More than a third of the senior judges, whose active caseloads prevent the judicial system from sinking in "the mounting sea of litigation," have stopped accepting cases since Jan. 1, when they lost their exemption from Social Security deductions, Burger said.
Burger said that the cost to the judges ranges from $3,000 to $12,000 annually. Besides the Social Security tax, some states, including California, treat the judges' income as ordinary income for tax purposes instead of as retirement income.
In identical letters to Vice President George Bush, in his capacity as Senate president, and to House Speaker Thomas P. (Tip) O'Neill Jr. (D-Mass.), Burger blamed the crush of the final days of the last session of Congress. The letters accompanied draft legislation to solve the problem.
House and Senate conferees had approved a remedy, but it was included in a report on the budget reconciliation bill that Congress did not pass before it adjourned Dec. 20.
Seeks Early Remedy
Burger said in a statement that he had been advised "that Congress intends to remedy the problem early in the session," which opened Tuesday.
The problem resulted from the 1983 Social Security Amendments Act, which imposed Social Security deductions on senior judges who continued to handle cases as of Jan. 1. Judges who retired and did no judicial work were not affected--a situation that Burger said created a "drastic disincentive" for the judges to continue taking cases.
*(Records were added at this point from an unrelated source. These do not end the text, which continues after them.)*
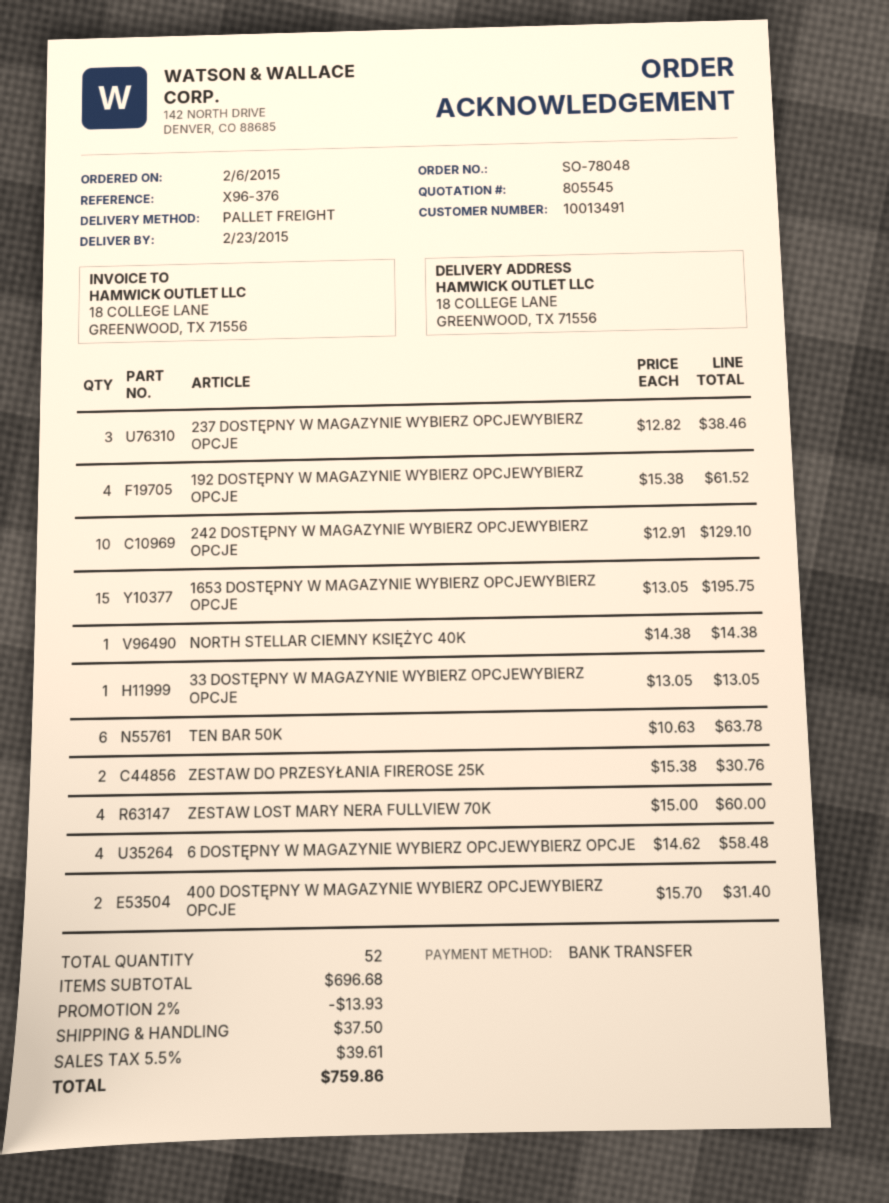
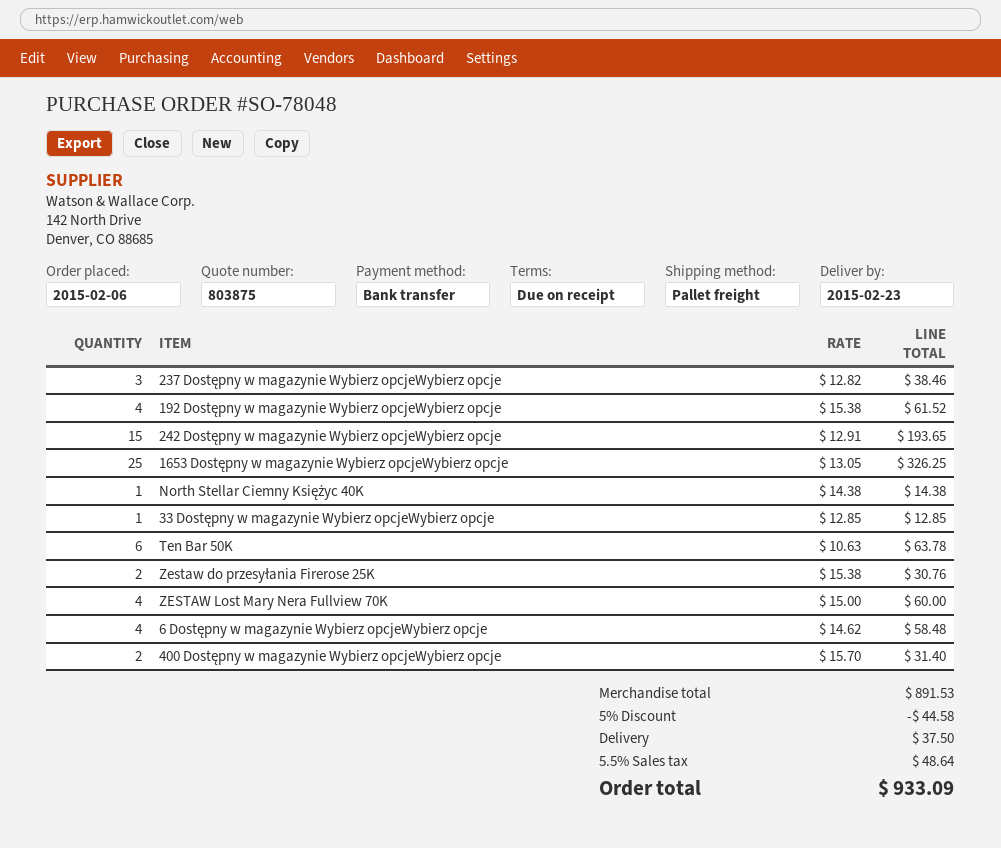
quote number: 805545 -> 803875
242 DOSTĘPNY W MAGAZYNIE WYBIERZ OPCJEWYBIERZ OPCJE: 10 x 12.91 = 129.10 -> 15 x 12.91 = 193.65
1653 DOSTĘPNY W MAGAZYNIE WYBIERZ OPCJEWYBIERZ OPCJE: 15 x 13.05 = 195.75 -> 25 x 13.05 = 326.25
33 DOSTĘPNY W MAGAZYNIE WYBIERZ OPCJEWYBIERZ OPCJE: 1 x 13.05 = 13.05 -> 1 x 12.85 = 12.85
subtotal: 696.68 -> 891.53
discount: 2% = 13.93 -> 5% = 44.58
tax: 5.5% = 39.61 -> 5.5% = 48.64
total: 759.86 -> 933.09

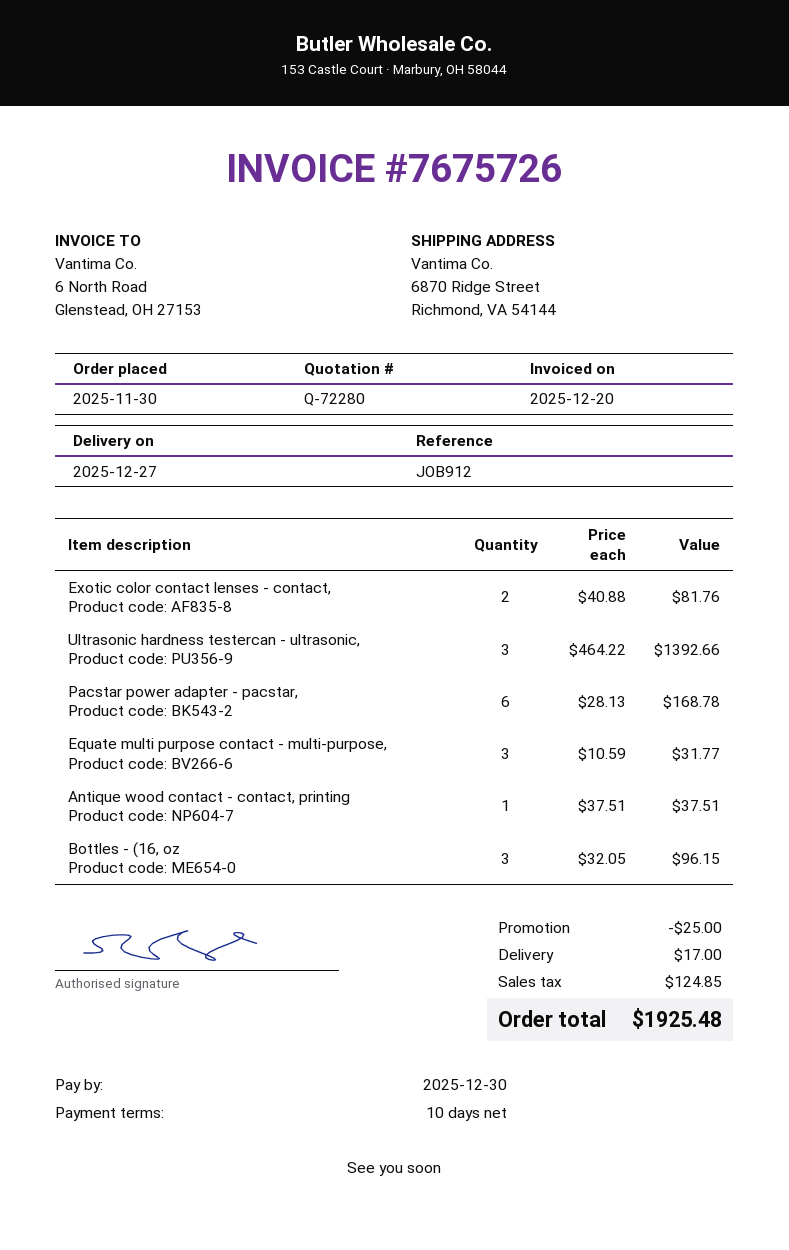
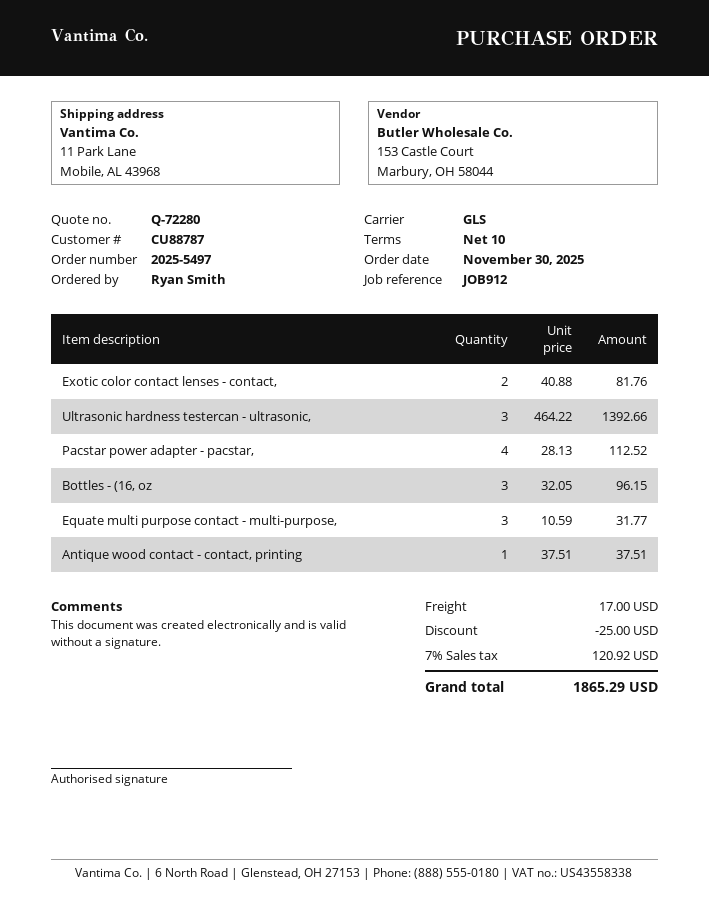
ship to: 6870 Ridge Street, Richmond, VA 54144 -> 11 Park Lane, Mobile, AL 43968
Pacstar power adapter - pacstar,: 6 x 28.13 = 168.78 -> 4 x 28.13 = 112.52
tax: 124.85 -> 120.92
total: 1925.48 -> 1865.29

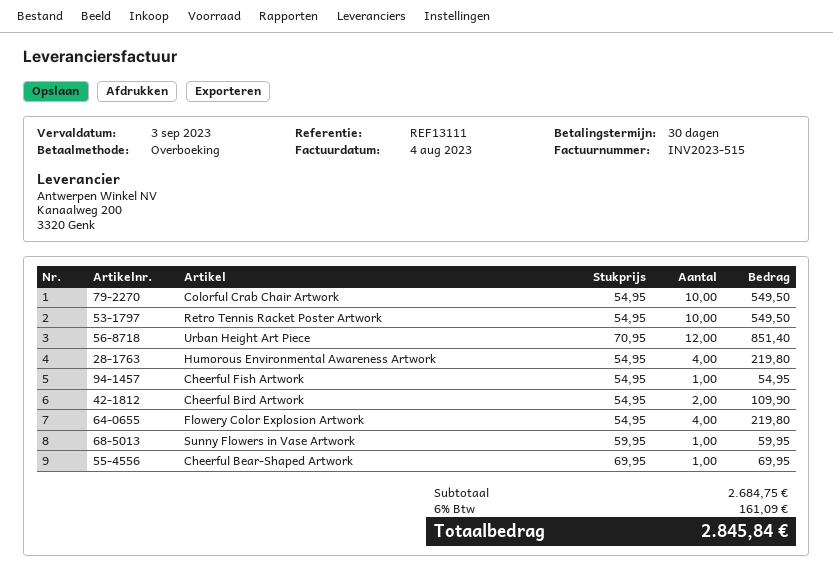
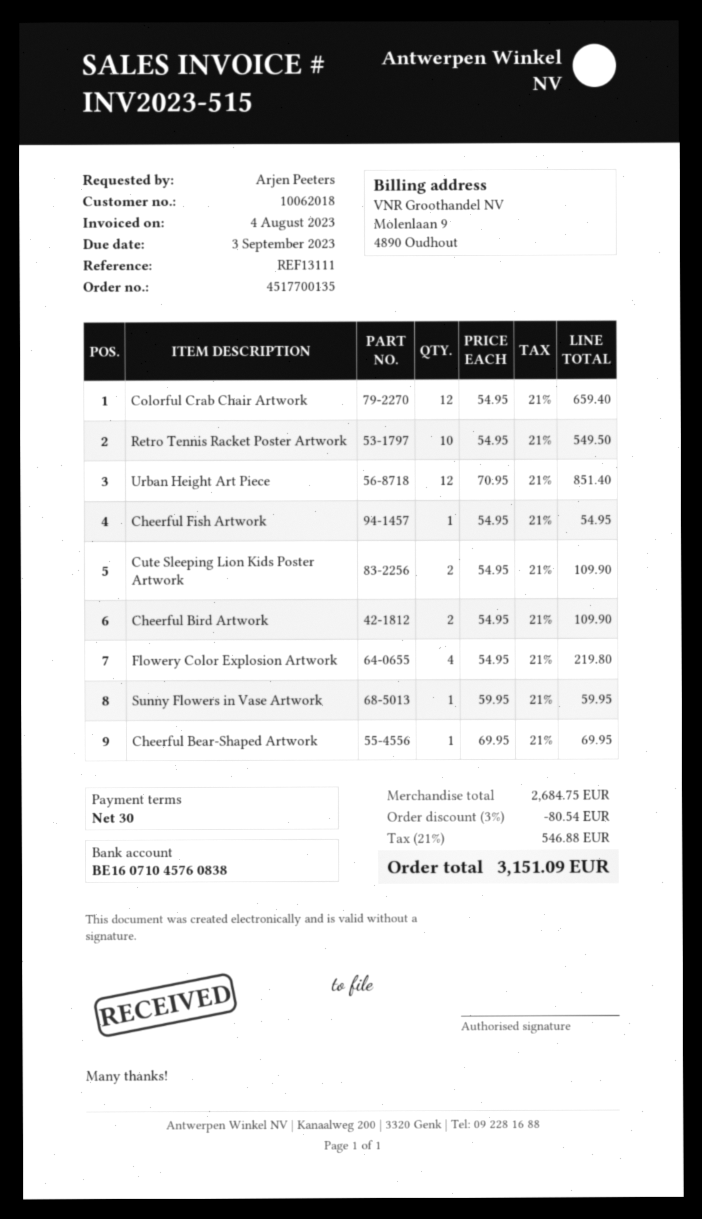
Colorful Crab Chair Artwork: 10 x 54.95 = 549.50 -> 12 x 54.95 = 659.40
Humorous Environmental Awareness Artwork: 4 x 54.95 = 219.80 -> none
Cute Sleeping Lion Kids Poster Artwork: none -> 2 x 54.95 = 109.90
discount: none -> 3% = 80.54
tax: 6% = 161.09 -> 21% = 546.88
total: 2845.84 -> 3151.09

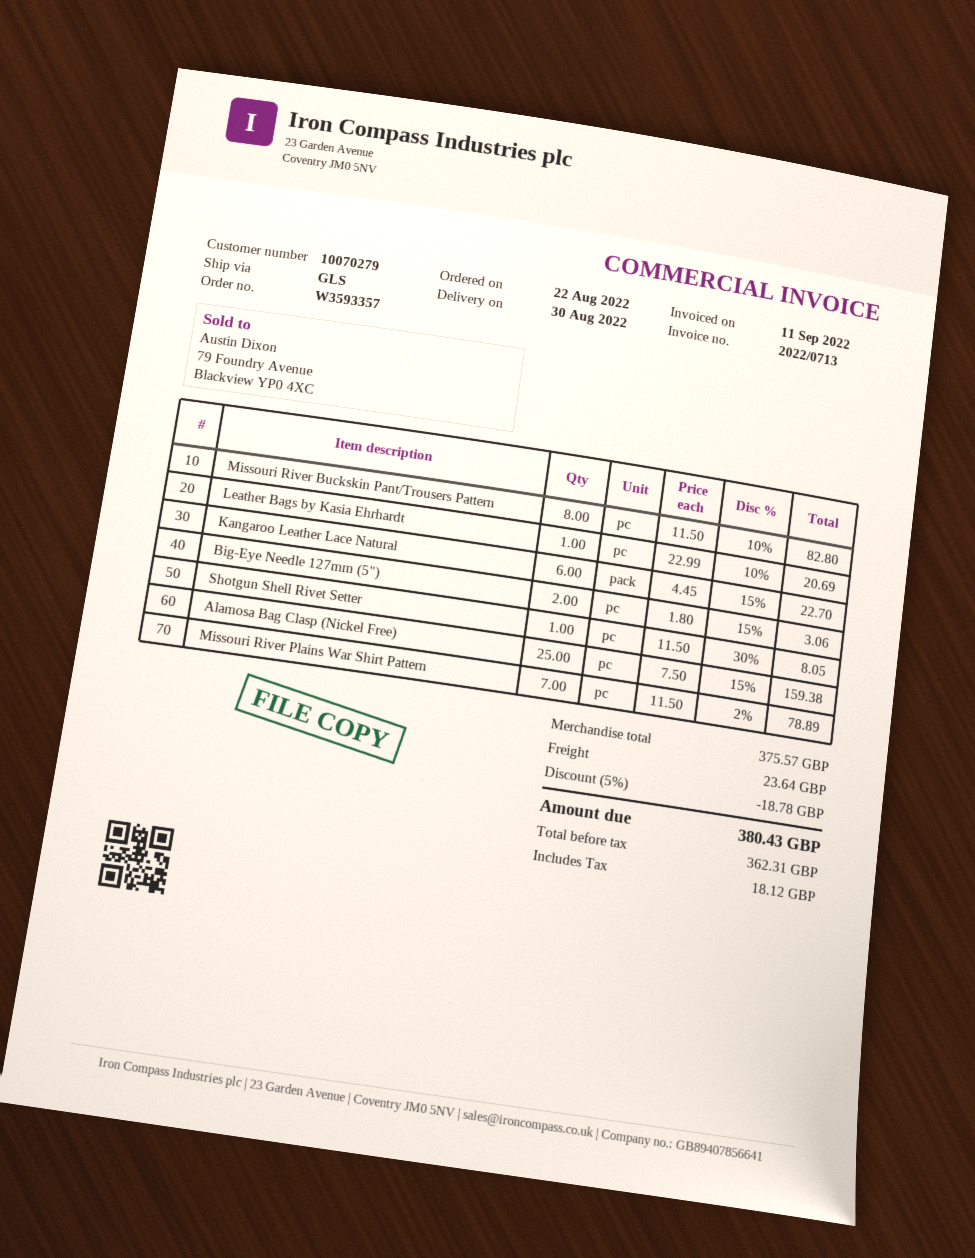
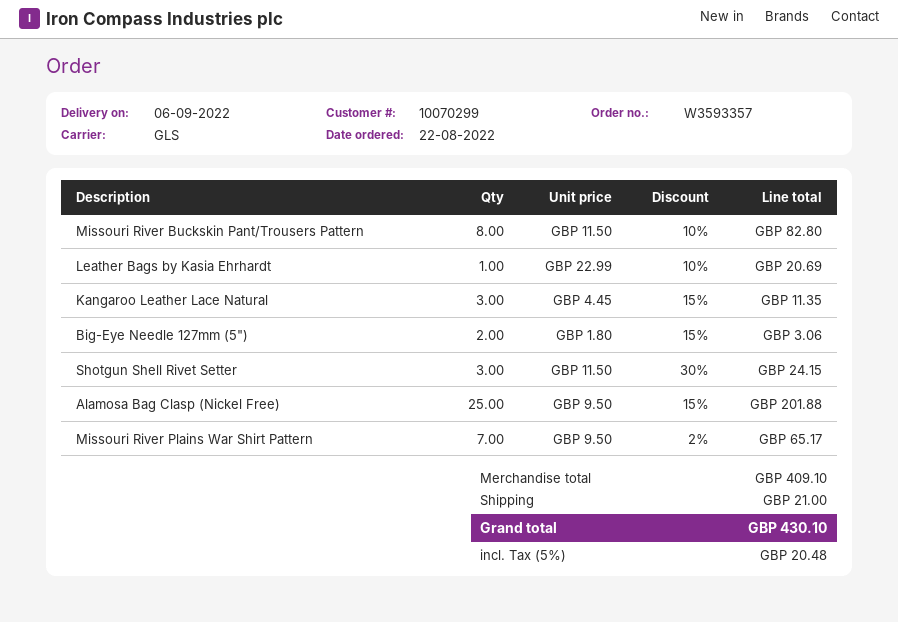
delivery date: 2022-08-30 -> 2022-09-06
customer number: 10070279 -> 10070299
Kangaroo Leather Lace Natural: 6 x 4.45 - 15% = 22.70 -> 3 x 4.45 - 15% = 11.35
Shotgun Shell Rivet Setter: 1 x 11.50 - 30% = 8.05 -> 3 x 11.50 - 30% = 24.15
Alamosa Bag Clasp (Nickel Free): 25 x 7.50 - 15% = 159.38 -> 25 x 9.50 - 15% = 201.88
Missouri River Plains War Shirt Pattern: 7 x 11.50 - 2% = 78.89 -> 7 x 9.50 - 2% = 65.17
subtotal: 375.57 -> 409.10
discount: 5% = 18.78 -> none
shipping: 23.64 -> 21.00
tax: 18.12 -> 20.48
total: 380.43 -> 430.10

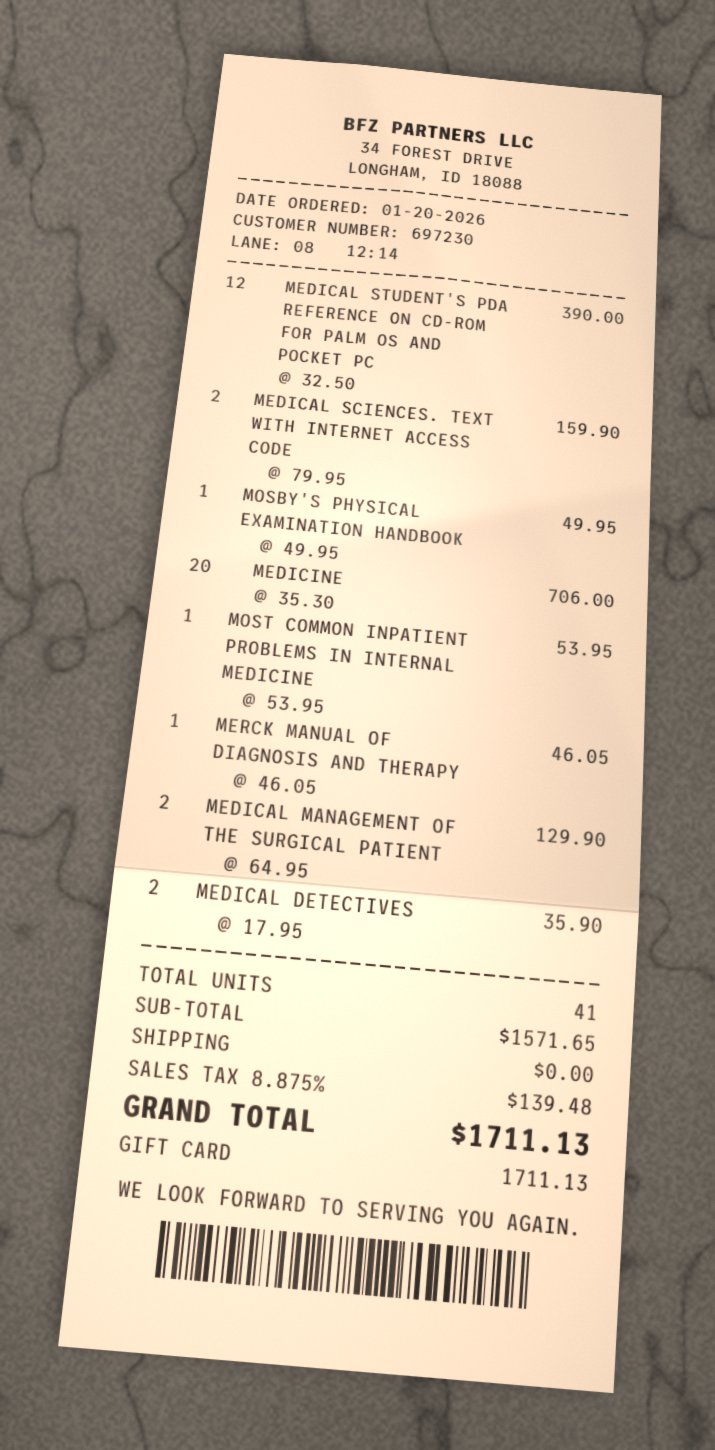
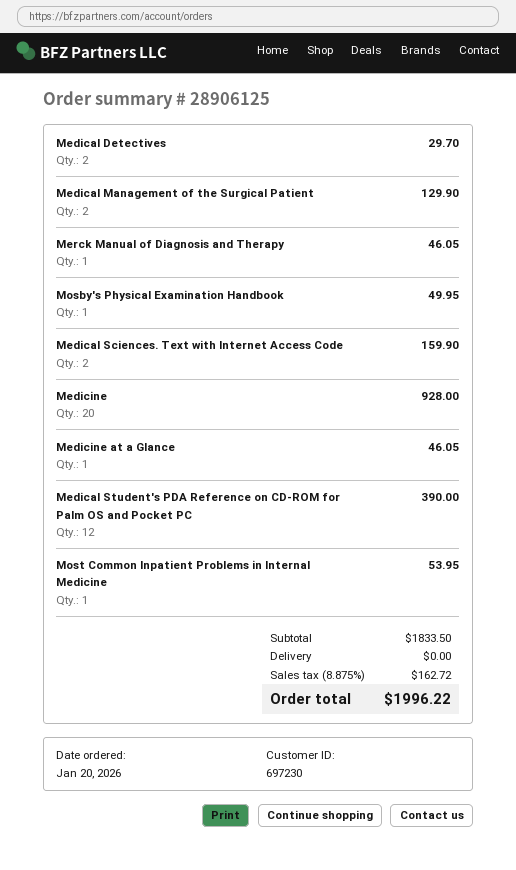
MEDICINE: 20 for 706.00 -> 20 for 928.00
MEDICAL DETECTIVES: 2 for 35.90 -> 2 for 29.70
Medicine at a Glance: none -> 1 for 46.05
subtotal: 1571.65 -> 1833.50
tax: 8.875% = 139.48 -> 8.875% = 162.72
total: 1711.13 -> 1996.22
As a result, 80 of the 208 senior district judges and 16 of the 63 senior circuit judges have stopped accepting case assignments, according to William Weller, legislative affairs officer for the administrative office of U.S. courts.
Did Work of 85 Judges
Last year, the senior judges eased the load on the nation's 686 active judges by conducting 2,350 trials and participating in 7,550 appellate court arguments--work equivalent to that of at least 85 active-service judges, according to Burger.
"The experience and wisdom our senior judges provide is of even greater value than their substantial quantitative contribution," he said. "If we lose their services, we lose a priceless asset."
Referring to those senior judges who are continuing to work, Burger said: "Their devotion to duty and concern for the public interest cannot be taxed forever."